- Interactive map of Spring Valley, Arizona
- Spring Valley Spring Valley
- Coordinates: 34°20′43″N 112°09′33″W﻿ / ﻿34.3452°N 112.1592°W
- Country: United States
- State: Arizona
- County: Yavapai

Area
- • Total: 1.019 sq mi (2.639 km^{2})
- • Land: 1.019 sq mi (2.639 km^{2})
- • Water: 0 sq mi (0.000 km^{2}) 0.0%
- Elevation: 3,944 ft (1,202 m)

Population (2020)
- • Total: 1,143
- • Density: 1,122/sq mi (433.1/km^{2})
- Time zone: UTC−7 (Mountain (MST))
- ZIP Code: 86333
- Area code: 928
- FIPS code: 04-69060
- GNIS feature ID: 2408795

= Spring Valley, Arizona =

CDP in Yavapai County, Arizona

Spring Valley is a census-designated place (CDP) in Yavapai County, Arizona, United States. The population was 1,143 as of the 2020 census.

==Geography==
According to the United States Census Bureau, Spring Valley has a total area of 1.019 sqmi, all land.

==Demographics==

Historical population
| Census | Pop. | Note | %± |
| 2000 | 1,019 |  | — |
| 2010 | 1,148 |  | 12.7% |
| 2020 | 1,143 |  | −0.4% |
U.S. Decennial Census 2020 Census

===Racial and ethnic composition===

Spring Valley CDP, Arizona – Racial and ethnic composition Note: the US Census treats Hispanic/Latino as an ethnic category. This table excludes Latinos from the racial categories and assigns them to a separate category. Hispanics/Latinos may be of any race.
| Race / Ethnicity (NH = Non-Hispanic) | Pop 2000 | Pop 2010 | Pop 2020 | % 2000 | % 2010 | % 2020 |
|---|---|---|---|---|---|---|
| White alone (NH) | 950 | 1,006 | 909 | 93.23% | 87.63% | 79.53% |
| Black or African American alone (NH) | 6 | 10 | 8 | 0.59% | 0.87% | 0.70% |
| Native American or Alaska Native alone (NH) | 2 | 15 | 10 | 0.20% | 1.31% | 0.87% |
| Asian alone (NH) | 3 | 1 | 6 | 0.29% | 0.09% | 0.52% |
| Native Hawaiian or Pacific Islander alone (NH) | 1 | 0 | 2 | 0.10% | 0.00% | 0.17% |
| Other race alone (NH) | 4 | 0 | 8 | 0.39% | 0.00% | 0.70% |
| Mixed race or Multiracial (NH) | 5 | 21 | 80 | 0.49% | 1.83% | 7.00% |
| Hispanic or Latino (any race) | 48 | 95 | 120 | 4.71% | 8.28% | 10.50% |
| Total | 1,019 | 1,148 | 1,143 | 100.00% | 100.00% | 100.00% |

===2020 census===
As of the 2020 census, Spring Valley had a population of 1,143. The median age was 55.6 years. 15.0% of residents were under the age of 18 and 31.8% of residents were 65 years of age or older. For every 100 females there were 101.6 males, and for every 100 females age 18 and over there were 100.8 males age 18 and over.

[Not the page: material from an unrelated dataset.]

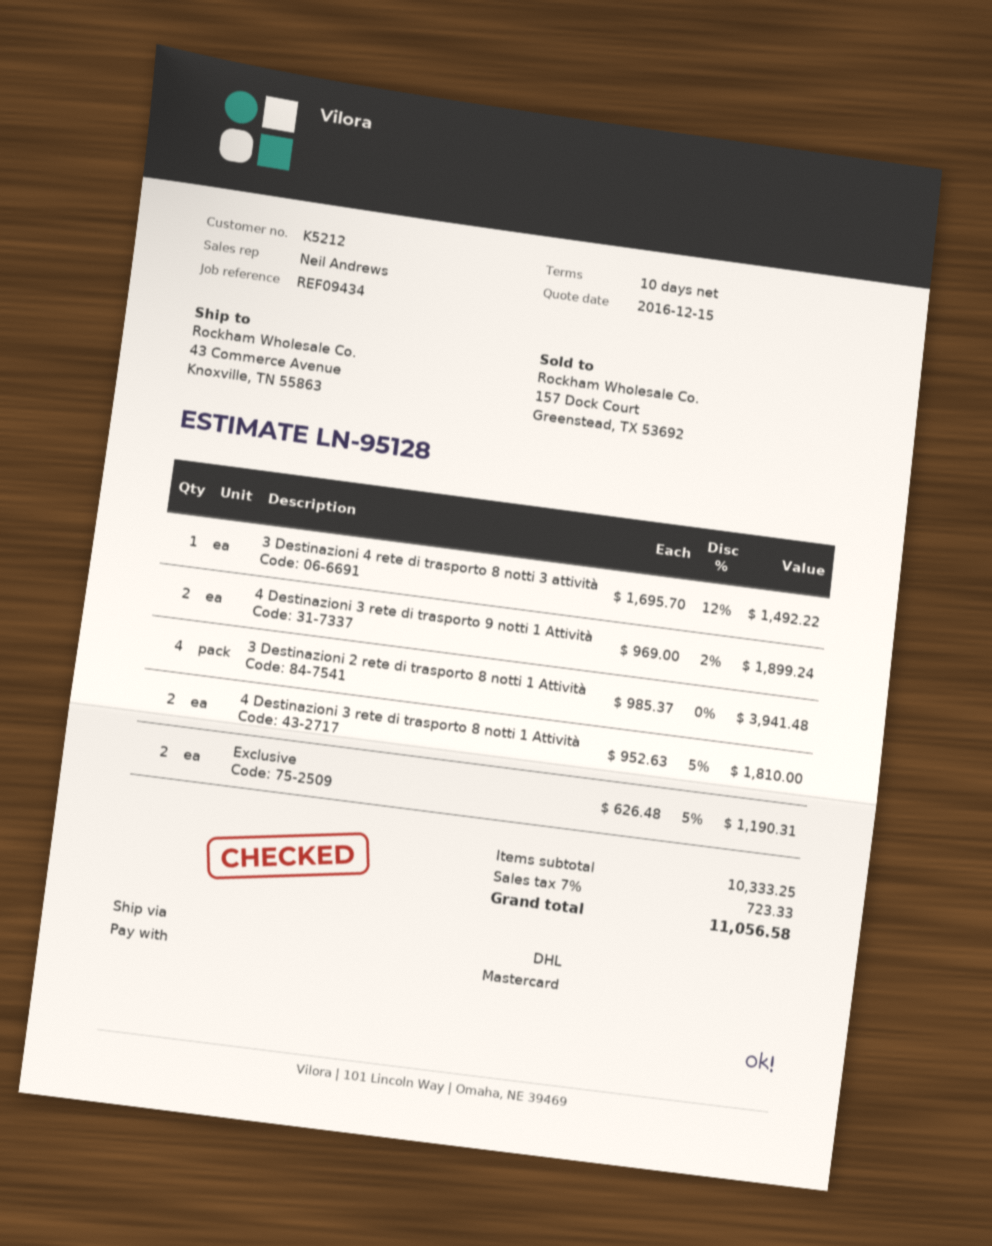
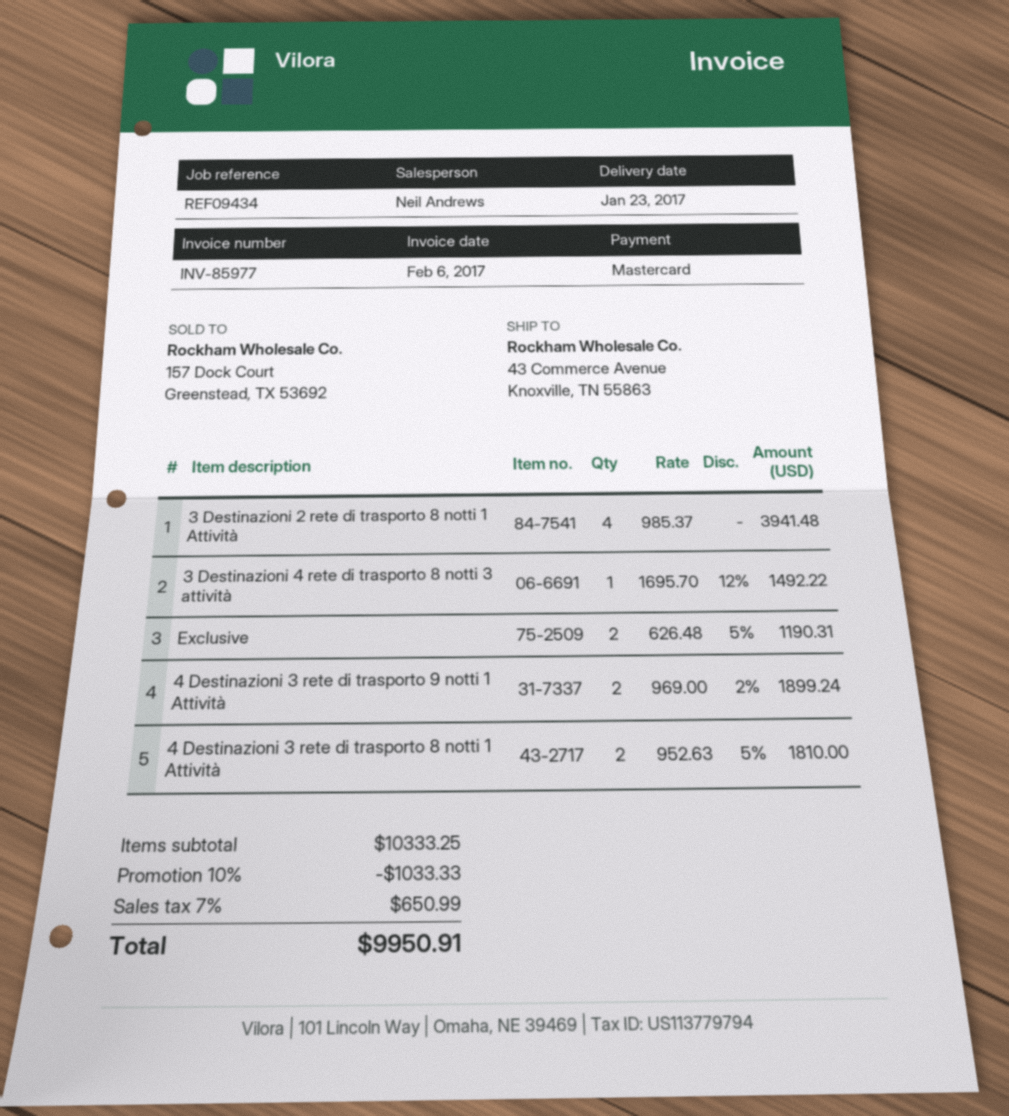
discount: none -> 10% = 1033.33
tax: 7% = 723.33 -> 7% = 650.99
total: 11056.58 -> 9950.91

Racial composition as of the 2020 census
| Race | Number | Percent |
|---|---|---|
| White | 952 | 83.3% |
| Black or African American | 8 | 0.7% |
| American Indian and Alaska Native | 14 | 1.2% |
| Asian | 6 | 0.5% |
| Native Hawaiian and Other Pacific Islander | 3 | 0.3% |
| Some other races | 37 | 3.2% |
| Two or more races | 123 | 10.8% |

==Education==
Residents are in the Mayer Unified School District.

Spring Ridge Academy is an all-girls boarding school, for troubled teens, that was founded in 1996.

Yavapai County Free Library District operates the Spring Valley Library.